■ **WHAT THE TASK REQUIRES**: Nothing in the records may change when you print them out again.

(Before-and-after change records)
[Start of section]

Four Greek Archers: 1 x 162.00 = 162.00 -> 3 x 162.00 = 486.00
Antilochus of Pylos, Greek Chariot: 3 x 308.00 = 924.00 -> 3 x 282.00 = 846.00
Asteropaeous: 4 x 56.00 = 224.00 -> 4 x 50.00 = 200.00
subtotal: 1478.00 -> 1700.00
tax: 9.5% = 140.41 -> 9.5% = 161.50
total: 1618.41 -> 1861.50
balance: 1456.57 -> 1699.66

[End of section]

■ **SOLUTION FOR THIS TASK**:
Four Greek Archers: 1 x 162.00 = 162.00 -> 3 x 162.00 = 486.00
Antilochus of Pylos, Greek Chariot: 3 x 308.00 = 924.00 -> 3 x 282.00 = 846.00
Asteropaeous: 4 x 56.00 = 224.00 -> 4 x 50.00 = 200.00
subtotal: 1478.00 -> 1700.00
tax: 9.5% = 140.41 -> 9.5% = 161.50
total: 1618.41 -> 1861.50
balance: 1456.57 -> 1699.66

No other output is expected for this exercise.